Third: I hereby give, devise and bequeath all tangible personalty and the condominium located at Tamarisk West, Rancho Mirage, California to SIDNEY HARMON. If SIDNEY HARMON fails to survive distribution of my estate, then in that event I hereby give, devise and bequeath the tangible personalty [sic] property and condominium to my son WALTER I. BREG-MAN.
Fourth: (A) I give and bequeath all of my jewelry to my beloved son, WALTER I. BREGMAN, but should he predecease me, then I give this bequest to my sister, SHIRLEY W. BERNSTEIN.
* * * * * * *
(C) I give and bequeath the sum of Two Hundred Thousand Dollars ($200,000.00) to the BANK OF AMERICA, in trust:
(1) The Trustee shall pay for the support of SHIRLEY BERNSTEIN the income from the Trust.

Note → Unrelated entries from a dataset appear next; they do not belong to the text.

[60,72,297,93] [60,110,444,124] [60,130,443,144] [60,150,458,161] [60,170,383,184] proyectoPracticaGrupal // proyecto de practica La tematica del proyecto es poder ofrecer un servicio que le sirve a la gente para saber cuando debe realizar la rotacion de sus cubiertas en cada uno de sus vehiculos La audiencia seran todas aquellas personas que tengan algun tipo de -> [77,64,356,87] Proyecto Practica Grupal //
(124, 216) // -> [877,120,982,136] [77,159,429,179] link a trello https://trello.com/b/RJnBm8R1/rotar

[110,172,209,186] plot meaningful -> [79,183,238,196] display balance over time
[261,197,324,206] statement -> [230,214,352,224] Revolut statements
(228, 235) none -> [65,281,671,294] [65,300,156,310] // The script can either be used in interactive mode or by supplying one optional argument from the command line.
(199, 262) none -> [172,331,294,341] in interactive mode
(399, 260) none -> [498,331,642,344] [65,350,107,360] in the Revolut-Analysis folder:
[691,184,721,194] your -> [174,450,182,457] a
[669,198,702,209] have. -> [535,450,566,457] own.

(2) Upon the death of SHIRLEY BERNSTEIN the trust shall terminate and be distributed to my son WALTER BREGMAN.
* * * * • * * *
Fifth: I give, bequeath and devise to my son, WALTER I. BREGMAN, if living at the time of my death, all the rest, residue and remainder of my estate, * * *
Sixth: In the event that my said son, WALTER I. BREGMAN, shall predecease me, all the rest, residue and remainder of my estate, * * * I give, devise and bequeath to the BANK OF AMERICA, National Trust and Savings Association, as Trustee. Such Trust shall be known as the "Grandchildren’s Trust” * * *
[Emphasis added.]
The June 1974 will revoked a will that the decedent had executed in June 1972, shortly after she married Mr. Harmon. In the earlier will, the decedent had left all of her estate to her son, or if he predeceased her, to her grandchildren, in trust. She executed the June 1974 will when she became concerned about the future financial needs of her husband and of her sister, Shirley Bernstein. In addition to providing a trust fund for her sister’s support, Mrs. Harmon wanted to insure that Mr. Harmon would be able to continue residing in the Rancho Mirage condominium after her death as Mr. Harmon had no residence of his own and his separate personal property had become substantially depleted since their marriage. By codicil executed in September 1975, Mrs. Harmon also bequeathed $75,000 to a trust, with the income payable to Mr. Harmon during his life and the corpus to be distributed to her son on Mr. Harmon’s death. However, upon Mrs Harmon’s death, the bulk of her estate would still pass to her son. The revoked will, the 1974 will, and the codicil were all prepared by the decedent’s attorney, H. Morgan Dougherty.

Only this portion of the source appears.